▼

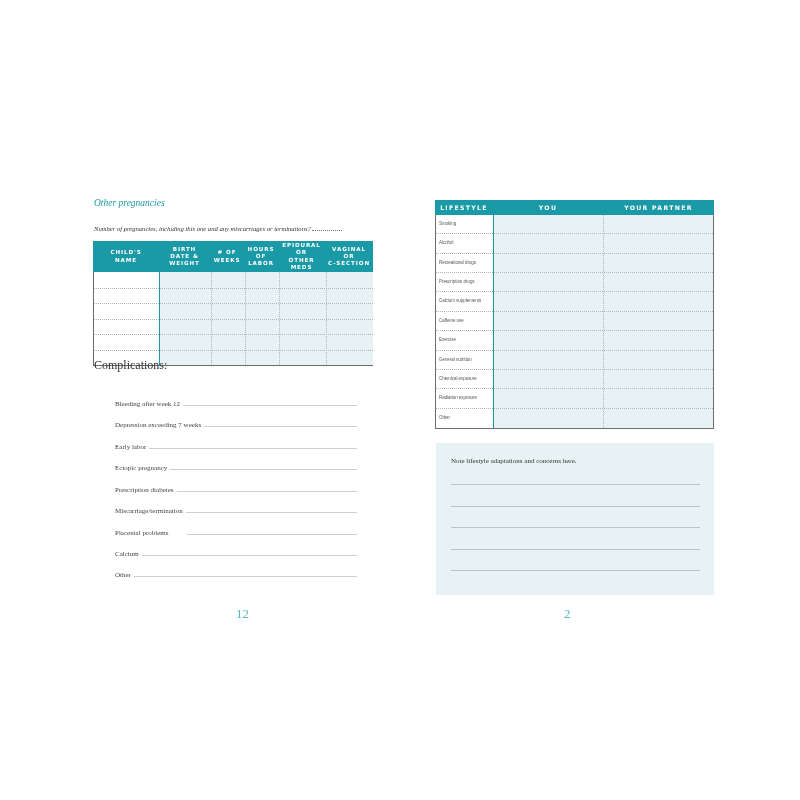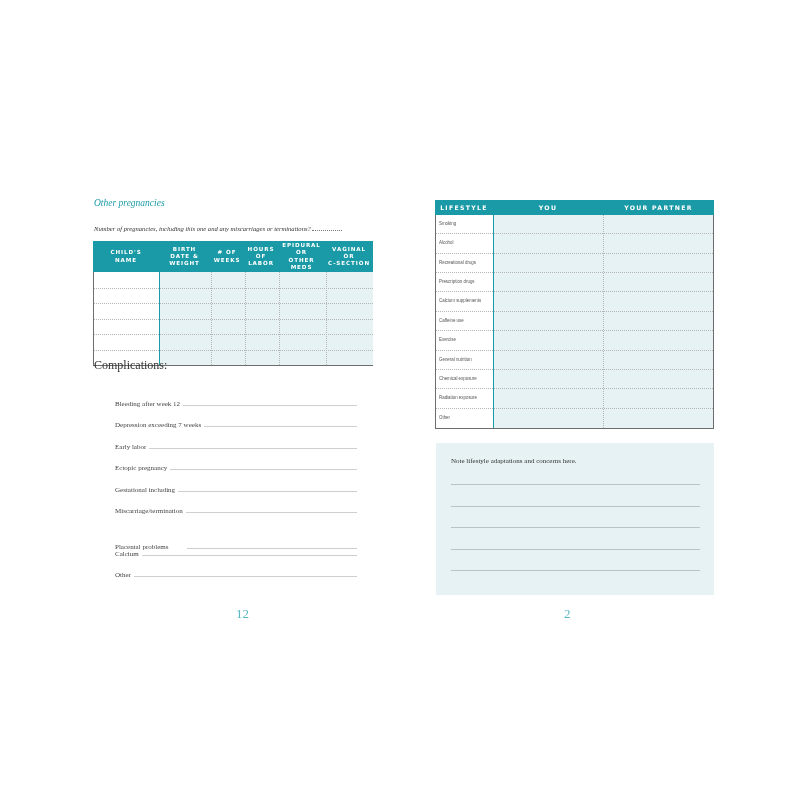--- a/index.html
+++ b/index.html
@@ -122,7 +122,7 @@
         <span class="line"></span>
       </div>
       <div class="compl-item" style="top: 485.6px;">
-        <span>Gestational including</span>
+        <span>Prescription diabetes</span>
         <span class="line"></span>
       </div>
       <div class="compl-item" style="top: 507px;">

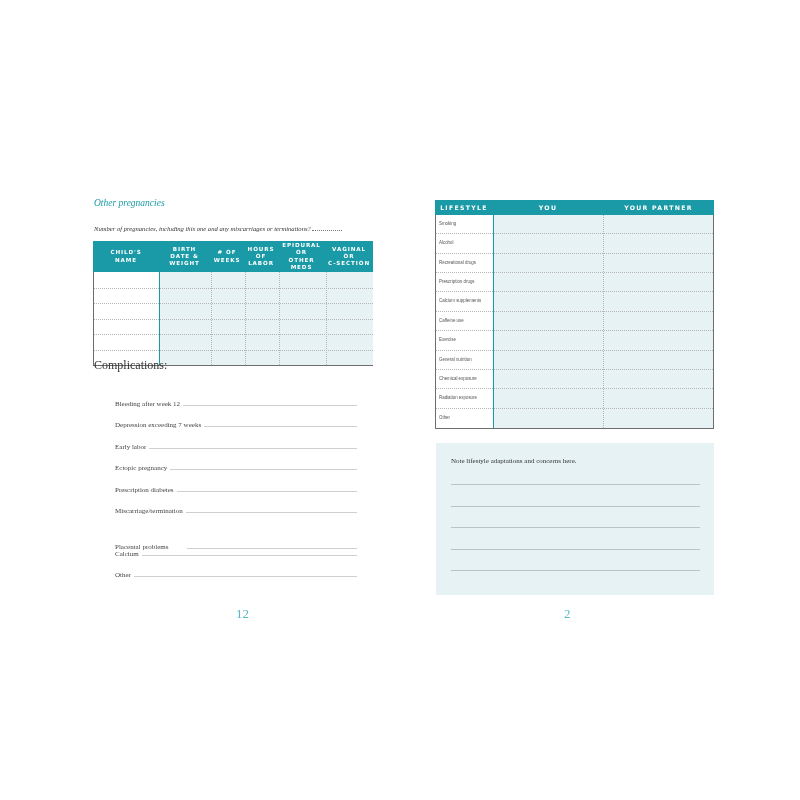--- a/index.html
+++ b/index.html
@@ -129,7 +129,7 @@
         <span>Miscarriage/termination</span>
         <span class="line"></span>
       </div>
-      <div class="compl-item" style="top: 543px; gap: 16px;">
+      <div class="compl-item" style="top: 529px; gap: 16px;">
         <span>Placental problems</span>
         <span class="line"></span>
       </div>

▲

Check the data above and report how many lines include the word "compl", using a bare number.

#### Result of this task:
4